Saefkow wurde in der Wohnung seiner Eltern, des Schneiders Anton Saefkow und dessen Ehefrau Fanny geb. Ludwig in der Alten Jacobstraße 69 geboren. Er schloss sich als Schlosserlehrling 1920 dem Kommunistischen Jugendverband (KJVD) an, in dessen Berliner Leitung er 1922 aufrückte. 1924 trat er der Kommunistischen Partei Deutschlands (KPD) bei.


Von April 1933 bis April 1934 sperrten ihn die Nationalsozialisten in das KZ Fuhlsbüttel, danach für zweieinhalb Jahre ins Zuchthaus Fuhlsbüttel wegen „Vorbereitung zum Hochverrat“. 1936 folgte seine Internierung im KZ Dachau. Dort war er zusammen mit anderen kommunistischen Gefangenen an der Durchführung von Schulungen, der „Roten Hilfe“ und einer illegalen Gedächtnisfeier für Etkar André beteiligt. Nach Denunziationen veranlasste die Staatsanwaltschaft beim Hamburger Sondergericht die Unterbrechung der Zuchthausstrafe für 25 Gefangene und lieferte sie an die Polizei aus, die sie im Polizeigefängnis Hamburg in „Schutzhaft“ nahm. Wegen der Widerstandstätigkeit im KZ Dachau verurteilte ihn das Oberlandesgericht Hamburg zu weiteren 30 Monaten, die er im Zuchthaus Fuhlsbüttel und in dessen Außenlager Schülp verbrachte.


Im Juli 1939 wurde er aus der Haft entlassen; bald wurde er wieder illegal tätig. Nachdem Mitte 1941 der Überfall auf die Sowjetunion begonnen hatte, baute er in Berlin die größte Widerstandsgruppe der KPD auf, die Operative Leitung der KPD. 1944 leitete er zusammen mit Bernhard Bästlein und Franz Jacob die Gruppe, die in Berliner Rüstungsbetrieben gegen den Krieg agitierte und zu Sabotageaktionen aufrief. Am 4. Juli 1944 wurde Saefkow verhaftet, am 5. September zum Tode verurteilt und am 18. September durch das Fallbeil im Zuchthaus Brandenburg-Görden hingericht.
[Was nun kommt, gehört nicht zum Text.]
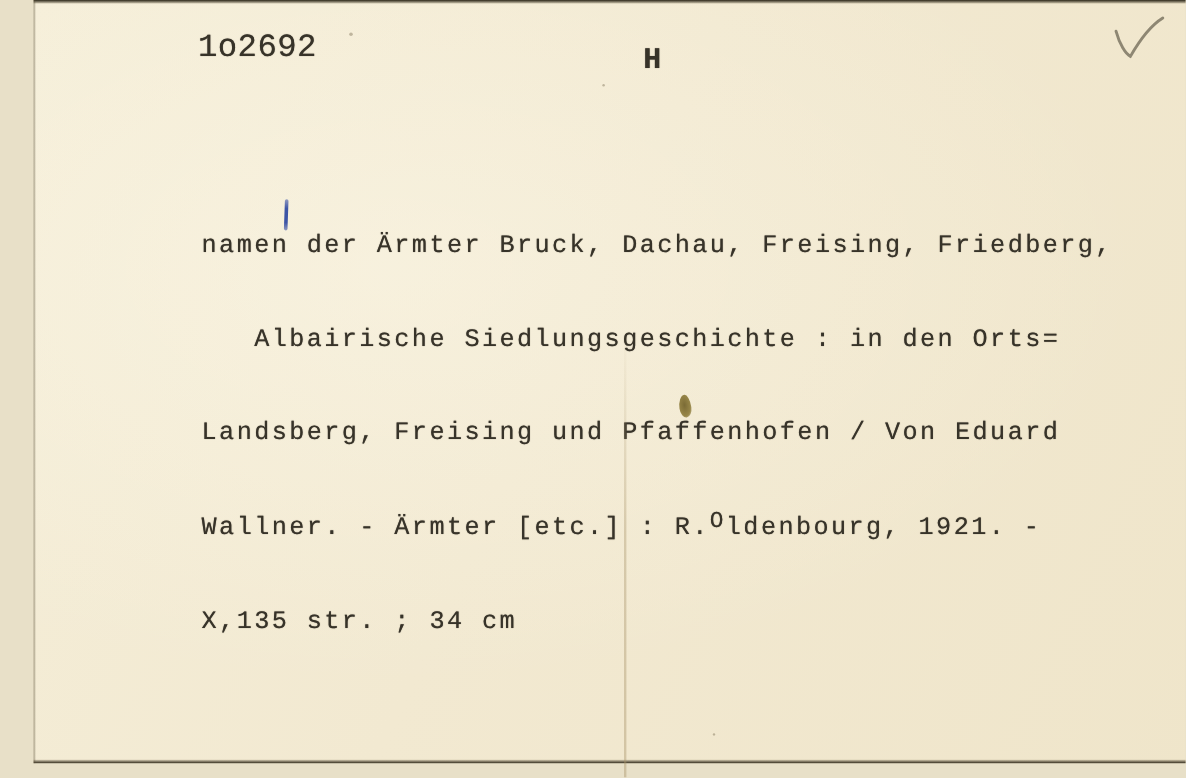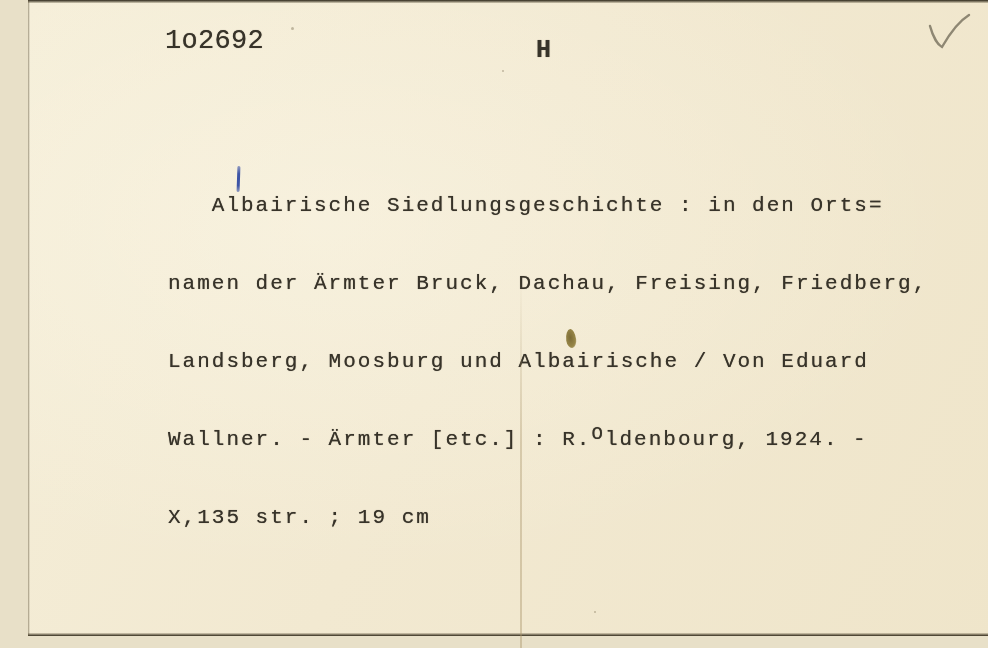--- a/index.html
+++ b/index.html
@@ -115,25 +115,25 @@
 
   <div class="type call-number">1o2692</div>
 
   <div class="type heading-letter">H</div>
 
   <svg class="checkmark" width="48" height="44" viewBox="0 0 48 44">
     <path d="M4,13 C7,24 12,32 16,34 C20,27 30,10 43,2" fill="none" stroke="#7d7563" stroke-width="2.4" stroke-linecap="round" opacity="0.85"></path>
   </svg>
 
   <div class="text-block">
+    <div>namen der Ärmter Bruck, Dachau, Freising, Friedberg,</div>
     <div>   Albairische Siedlungsgeschichte : in den Orts=</div>
-    <div>namen der Ärmter Bruck, Dachau, Freising, Friedberg,</div>
-    <div>Landsberg, Moosburg und Albairische / Von Eduard</div>
-    <div><span>Wallner. - Ärmter [etc.] : R.</span><span class="sup">O</span><span>ldenbourg, 1924. -</span></div>
-    <div>X,135 str. ; 19 cm</div>
+    <div>Landsberg, Freising und Pfaffenhofen / Von Eduard</div>
+    <div><span>Wallner. - Ärmter [etc.] : R.</span><span class="sup">O</span><span>ldenbourg, 1921. -</span></div>
+    <div>X,135 str. ; 34 cm</div>
   </div>
 
   <div class="blue-ink-mark"></div>
   <div class="speck"></div>
   <div class="crease"></div>
   <div class="micro-dot dot-a"></div>
   <div class="micro-dot dot-b"></div>
   <div class="micro-dot dot-c"></div>
 
 </div>

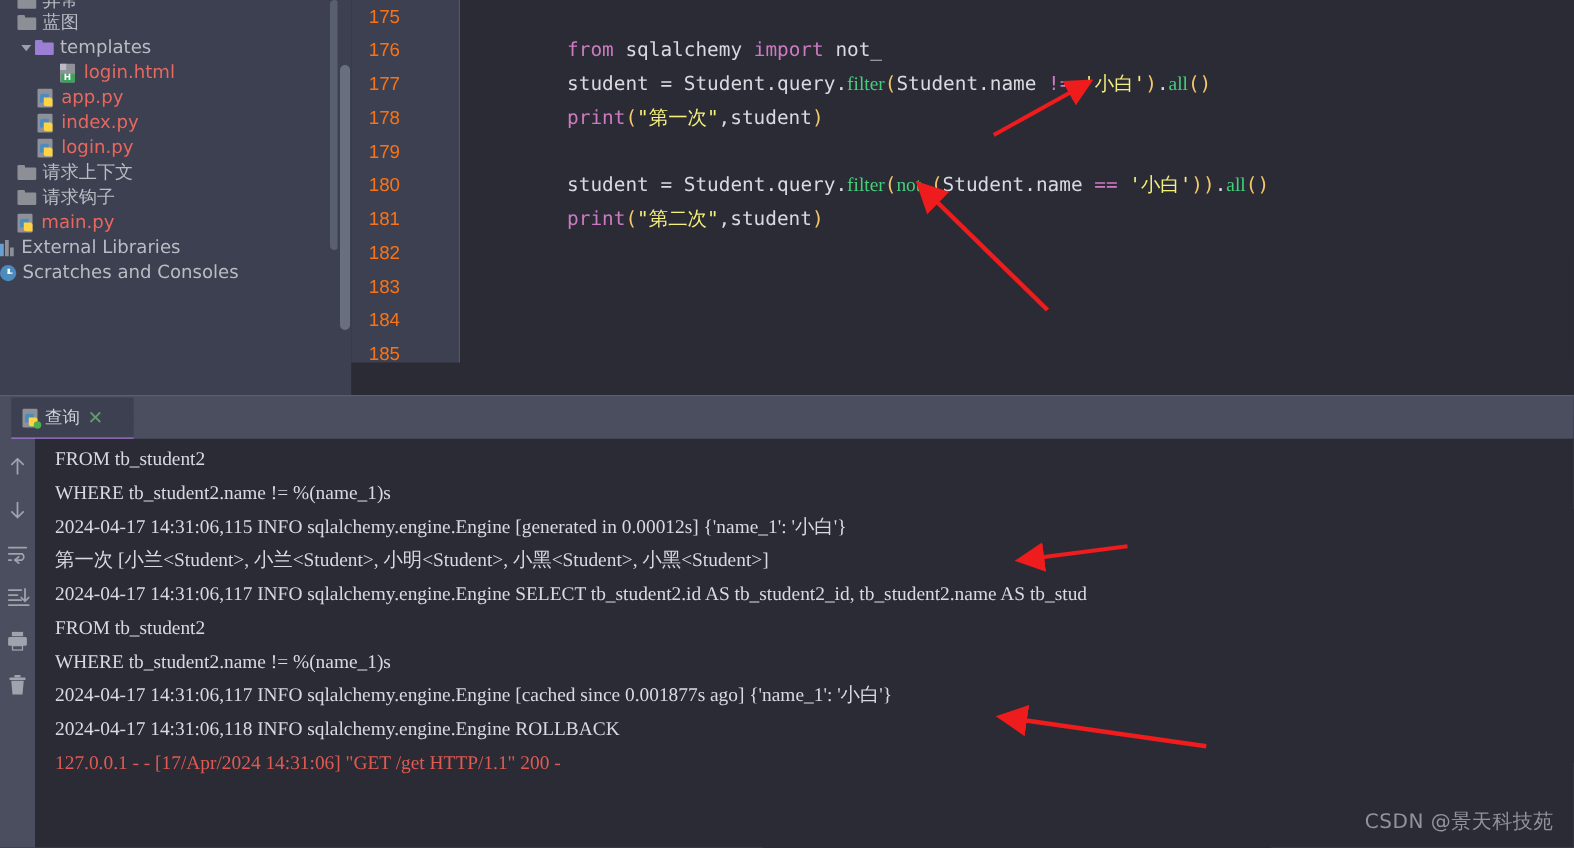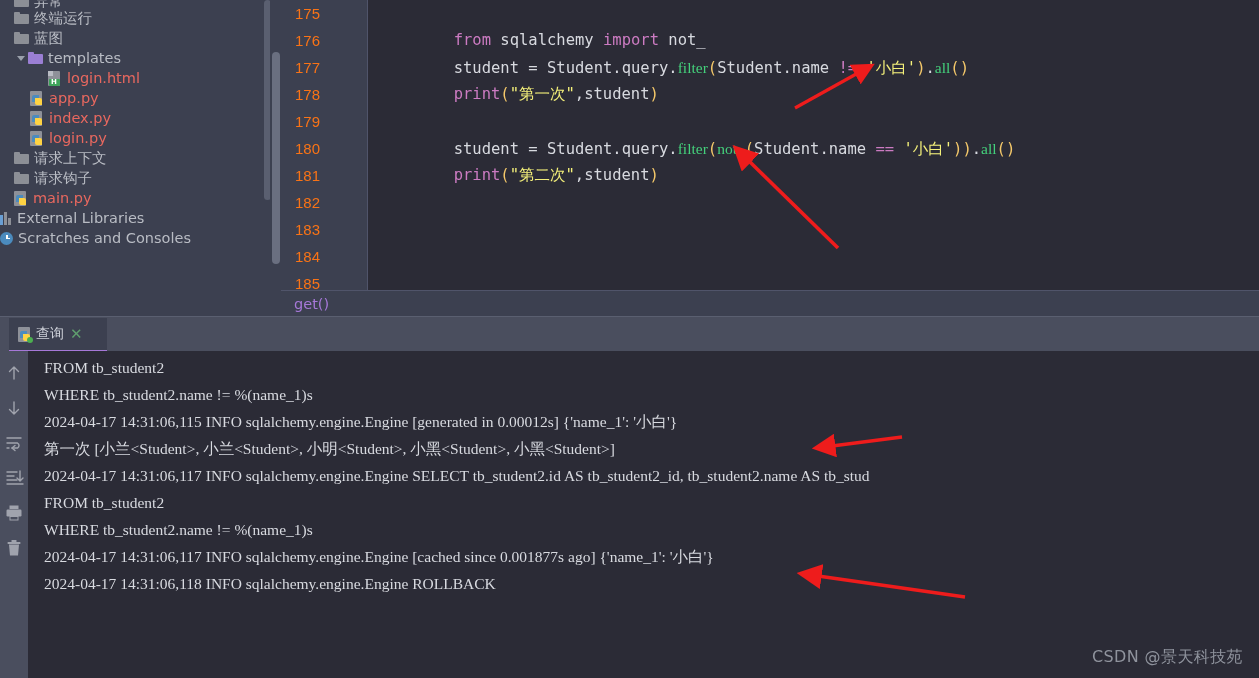--- a/index.html
+++ b/index.html
@@ -155,28 +155,20 @@
   <div class="top-region">
 
     <div class="project-tree">
       <div id="tree-rows">
           <div class="tree-row" style="height: 14px; line-height: 14px; margin-top: -6px;">
             <span style="display: inline-block; flex: 0 0 14px; width: 14px;"></span>
             <span class="ico ico-folder">
               <span class="body"></span>
             </span>
             <span class="lbl plain">异常</span>
-          </div>
-          <div class="tree-row">
-            <span style="display: inline-block; flex: 0 0 14px; width: 14px;"></span>
-            <span class="ico ico-folder">
-              <span class="tabp"></span>
-              <span class="body"></span>
-            </span>
-            <span class="lbl plain">终端运行</span>
           </div>
           <div class="tree-row">
             <span style="display: inline-block; flex: 0 0 14px; width: 14px;"></span>
             <span class="ico ico-folder">
               <span class="tabp"></span>
               <span class="body"></span>
             </span>
             <span class="lbl plain">蓝图</span>
           </div>
           <div class="tree-row">
@@ -304,23 +296,20 @@
             <div class="code-line"><span class="dflt">        </span><span class="kw">print</span><span class="pn">(</span><span class="str">"第一次"</span><span class="dflt">,</span><span class="dflt">student</span><span class="pn">)</span></div>
             <div class="code-line">&nbsp;</div>
             <div class="code-line"><span class="dflt">        student </span><span class="dflt">=</span><span class="dflt"> Student</span><span class="dflt">.</span><span class="dflt">query</span><span class="dflt">.</span><span class="fn">filter</span><span class="pn">(</span><span class="fn">not_</span><span class="pn">(</span><span class="dflt">Student</span><span class="dflt">.</span><span class="dflt">name </span><span class="op">==</span><span class="dflt"> </span><span class="str">'小白'</span><span class="pn">))</span><span class="dflt">.</span><span class="fn">all</span><span class="pn">()</span></div>
             <div class="code-line"><span class="dflt">        </span><span class="kw">print</span><span class="pn">(</span><span class="str">"第二次"</span><span class="dflt">,</span><span class="dflt">student</span><span class="pn">)</span></div>
             <div class="code-line">&nbsp;</div>
             <div class="code-line">&nbsp;</div>
             <div class="code-line">&nbsp;</div>
             <div class="code-line">&nbsp;</div>
           </div>
       </div>
-      <div class="breadcrumb">
-        <span>get()</span>
-      </div>
     </div>
   </div>
 
   <div class="console-panel">
 
     <div class="tabbar">
       <div class="con-tab">
         <span class="ico ico-py">
           <span class="sheet"></span>
             <span class="b1"></span>
@@ -384,20 +373,21 @@
       <div id="out-rows">
           <div class="out-line">FROM tb_student2</div>
           <div class="out-line">WHERE tb_student2.name != %(name_1)s</div>
           <div class="out-line">2024-04-17 14:31:06,115 INFO sqlalchemy.engine.Engine [generated in 0.00012s] {'name_1': '小白'}</div>
           <div class="out-line">第一次 [小兰&lt;Student&gt;, 小兰&lt;Student&gt;, 小明&lt;Student&gt;, 小黑&lt;Student&gt;, 小黑&lt;Student&gt;]</div>
           <div class="out-line">2024-04-17 14:31:06,117 INFO sqlalchemy.engine.Engine SELECT tb_student2.id AS tb_student2_id, tb_student2.name AS tb_stud</div>
           <div class="out-line">FROM tb_student2</div>
           <div class="out-line">WHERE tb_student2.name != %(name_1)s</div>
           <div class="out-line">2024-04-17 14:31:06,117 INFO sqlalchemy.engine.Engine [cached since 0.001877s ago] {'name_1': '小白'}</div>
           <div class="out-line">2024-04-17 14:31:06,118 INFO sqlalchemy.engine.Engine ROLLBACK</div>
+          <div class="out-line red">127.0.0.1 - - [17/Apr/2024 14:31:06] "GET /get HTTP/1.1" 200 -</div>
         </div>
       <div class="watermark">CSDN @景天科技苑</div>
     </div>
   </div>
 
   <svg class="arrow-layer">
     <defs>
       <marker id="ah" markerWidth="7" markerHeight="7" refX="1" refY="3.5" orient="auto">
         <polygon points="0,0 7,3.5 0,7" fill="#ee1c1c"></polygon>
       </marker>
Wir finden es von großer Wichtigkeit das, das Gedenken an Menschen wie Anton Saefkow weiter lebt und lebendig bleibt. In dem wir das Haus nach ihm benennen hoffen wir unseren Teil dazu beitragen zu können. Dabei steht Anton stellvertretend für sehr viele Held*innen die nicht erst kurz vor Ende des dritten Reiches aktiv geworden sind. Sondern ihr ganzes Leben kompromisslos dem Kampf gegen den Faschismus gewidmet haben und in Konzentrationslagern starben. Ihr Kampf lebt in uns weiter.